• [Task brief]:
This exercise asks for every line of the material that contains the word "type".
The records START
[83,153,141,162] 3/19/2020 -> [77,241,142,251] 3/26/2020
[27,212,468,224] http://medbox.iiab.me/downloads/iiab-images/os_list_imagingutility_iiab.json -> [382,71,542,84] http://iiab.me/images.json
The records END
The records START
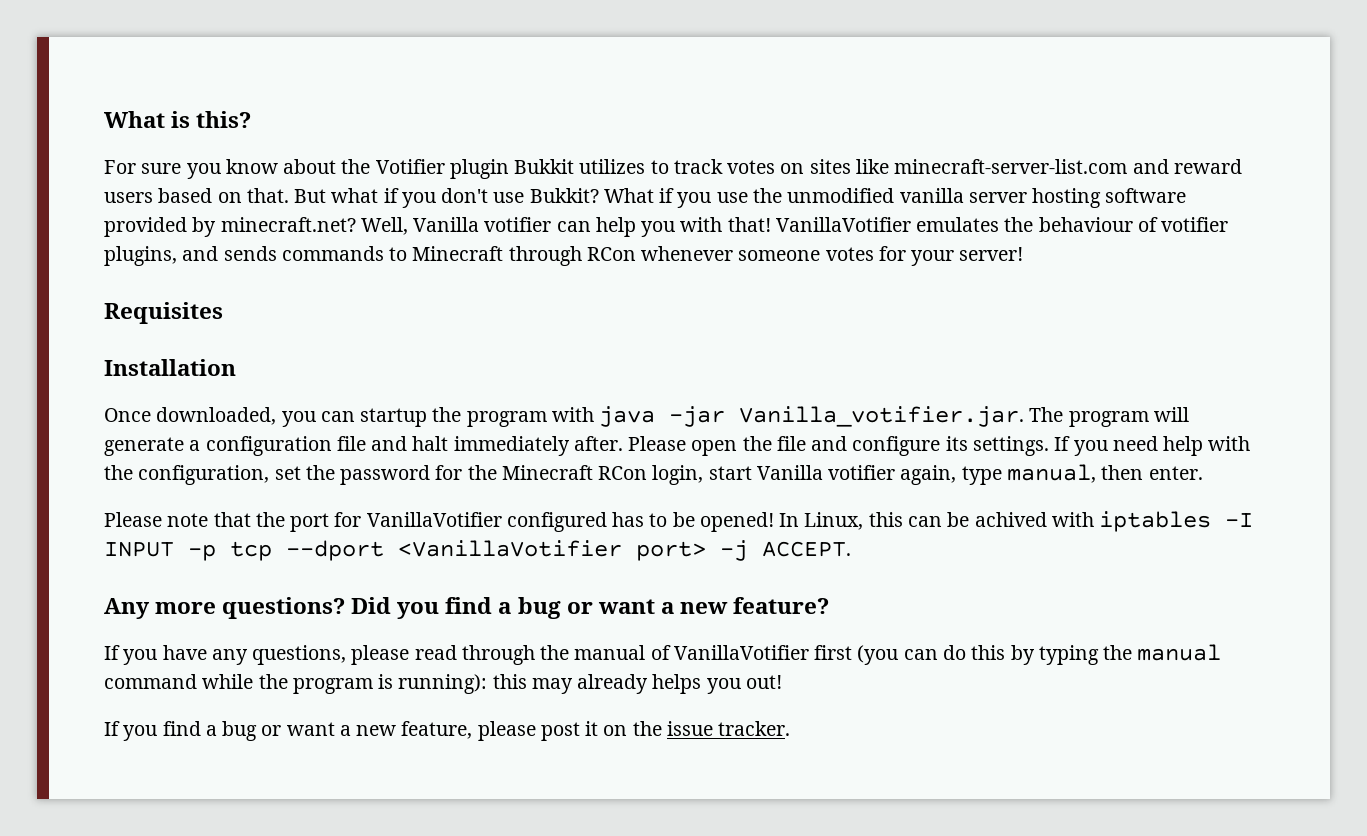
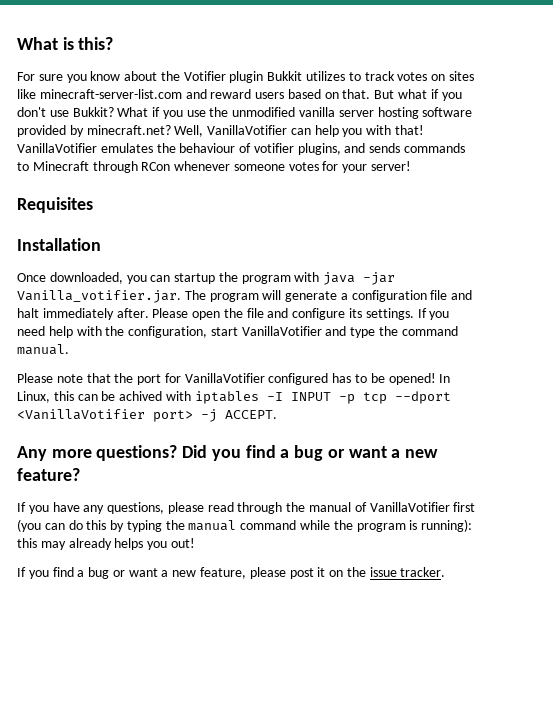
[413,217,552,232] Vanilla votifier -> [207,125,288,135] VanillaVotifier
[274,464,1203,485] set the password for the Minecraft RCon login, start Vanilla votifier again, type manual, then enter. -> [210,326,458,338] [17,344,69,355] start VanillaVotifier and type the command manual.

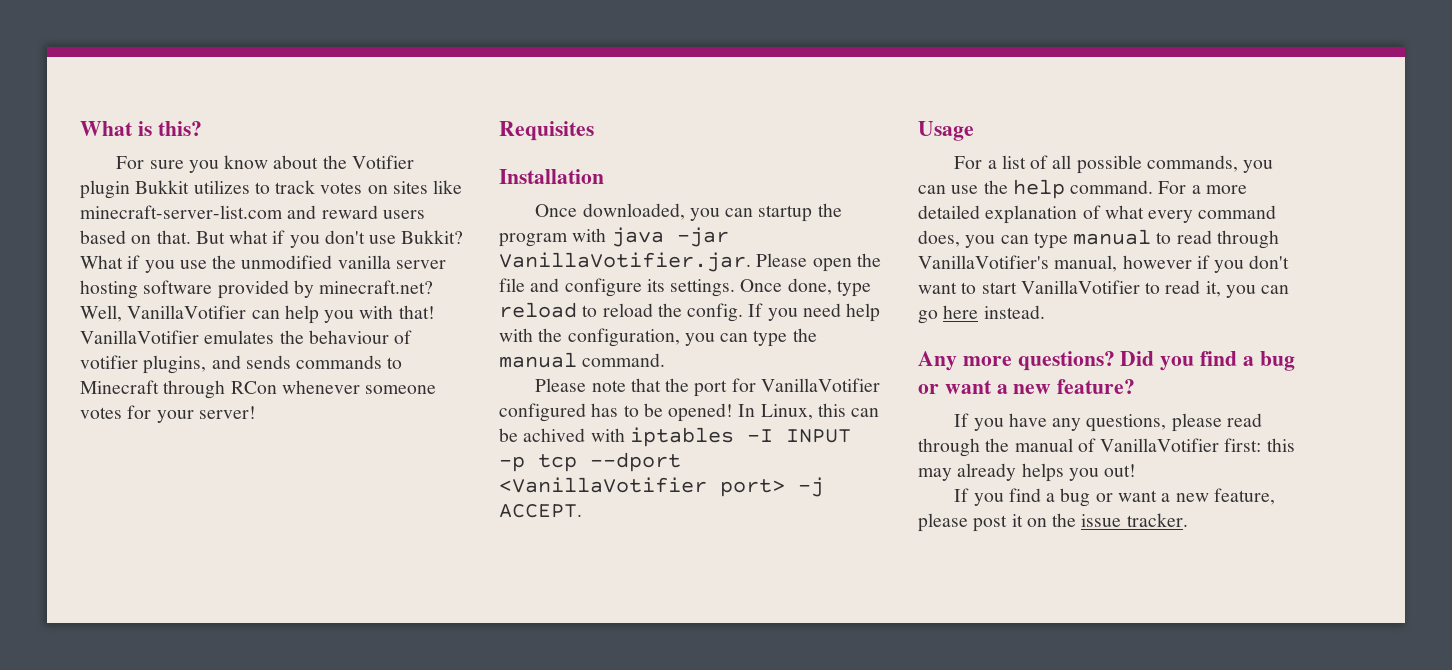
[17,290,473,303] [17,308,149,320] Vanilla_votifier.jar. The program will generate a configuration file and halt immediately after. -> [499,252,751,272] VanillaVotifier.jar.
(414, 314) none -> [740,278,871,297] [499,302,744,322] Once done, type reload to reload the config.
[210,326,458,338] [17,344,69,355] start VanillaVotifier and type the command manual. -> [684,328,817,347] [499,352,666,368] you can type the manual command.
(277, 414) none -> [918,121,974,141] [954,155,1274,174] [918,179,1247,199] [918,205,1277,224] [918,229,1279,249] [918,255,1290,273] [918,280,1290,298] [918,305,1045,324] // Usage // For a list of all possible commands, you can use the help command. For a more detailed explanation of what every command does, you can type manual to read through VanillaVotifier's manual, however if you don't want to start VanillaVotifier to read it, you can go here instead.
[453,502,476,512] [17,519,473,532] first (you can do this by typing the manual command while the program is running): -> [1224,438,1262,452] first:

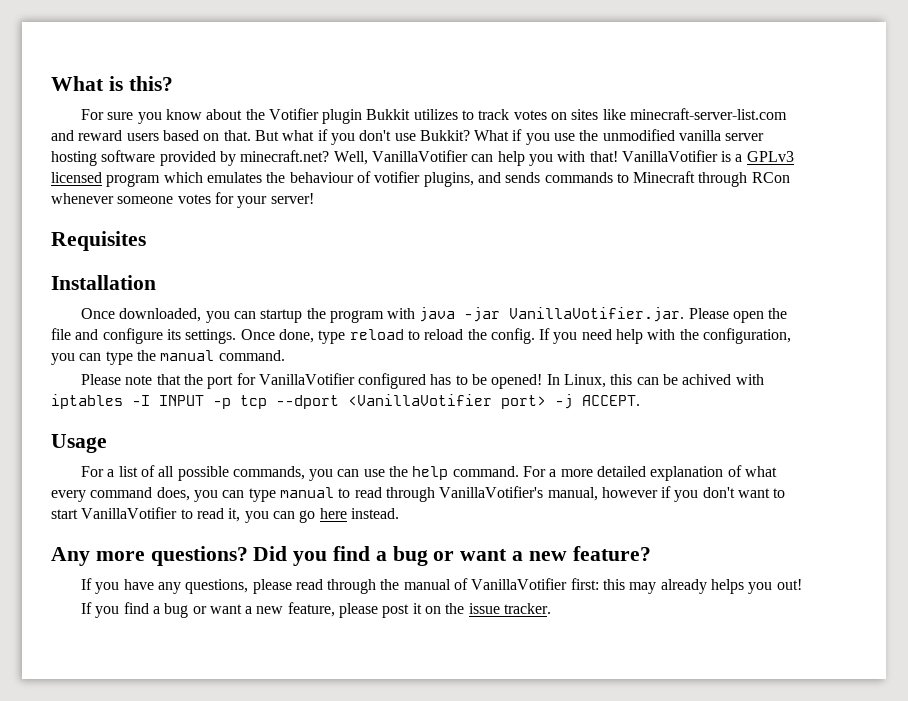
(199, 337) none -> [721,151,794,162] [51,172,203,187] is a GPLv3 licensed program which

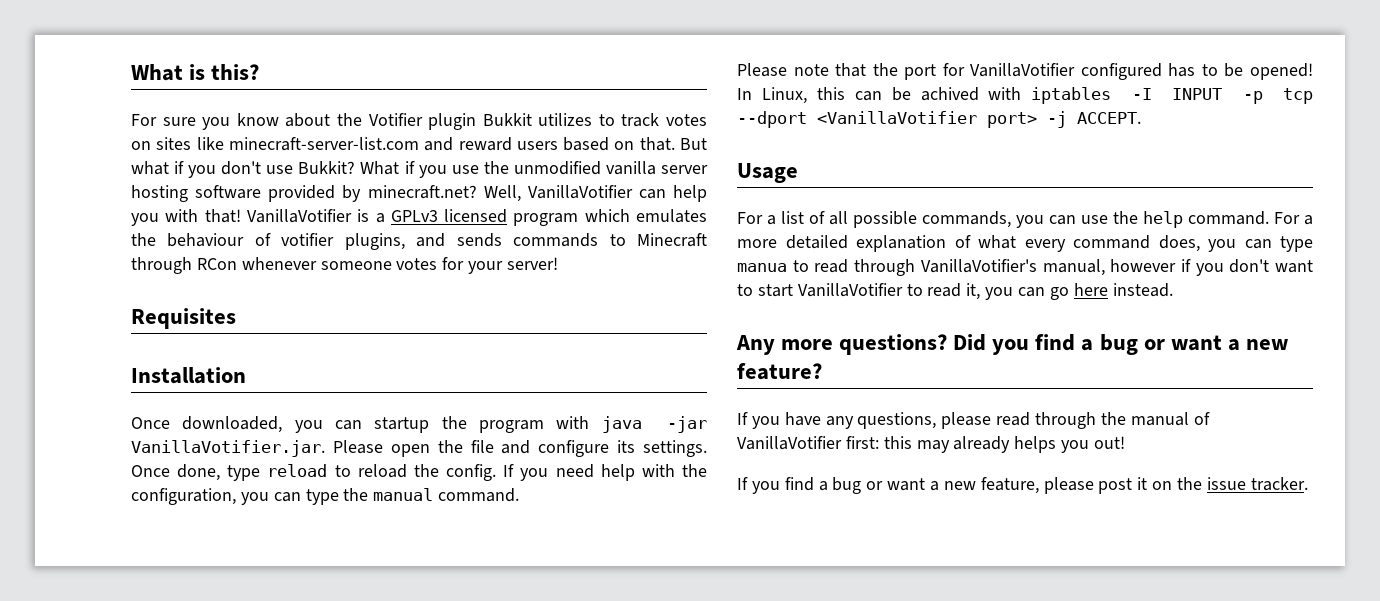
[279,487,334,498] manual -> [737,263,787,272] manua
The records END
• [Response to the exercise]:
[274,464,1203,485] set the password for the Minecraft RCon login, start Vanilla votifier again, type manual, then enter. -> [210,326,458,338] [17,344,69,355] start VanillaVotifier and type the command manual.
(414, 314) none -> [740,278,871,297] [499,302,744,322] Once done, type reload to reload the config.
[210,326,458,338] [17,344,69,355] start VanillaVotifier and type the command manual. -> [684,328,817,347] [499,352,666,368] you can type the manual command.
(277, 414) none -> [918,121,974,141] [954,155,1274,174] [918,179,1247,199] [918,205,1277,224] [918,229,1279,249] [918,255,1290,273] [918,280,1290,298] [918,305,1045,324] // Usage // For a list of all possible commands, you can use the help command. For a more detailed explanation of what every command does, you can type manual to read through VanillaVotifier's manual, however if you don't want to start VanillaVotifier to read it, you can go here instead.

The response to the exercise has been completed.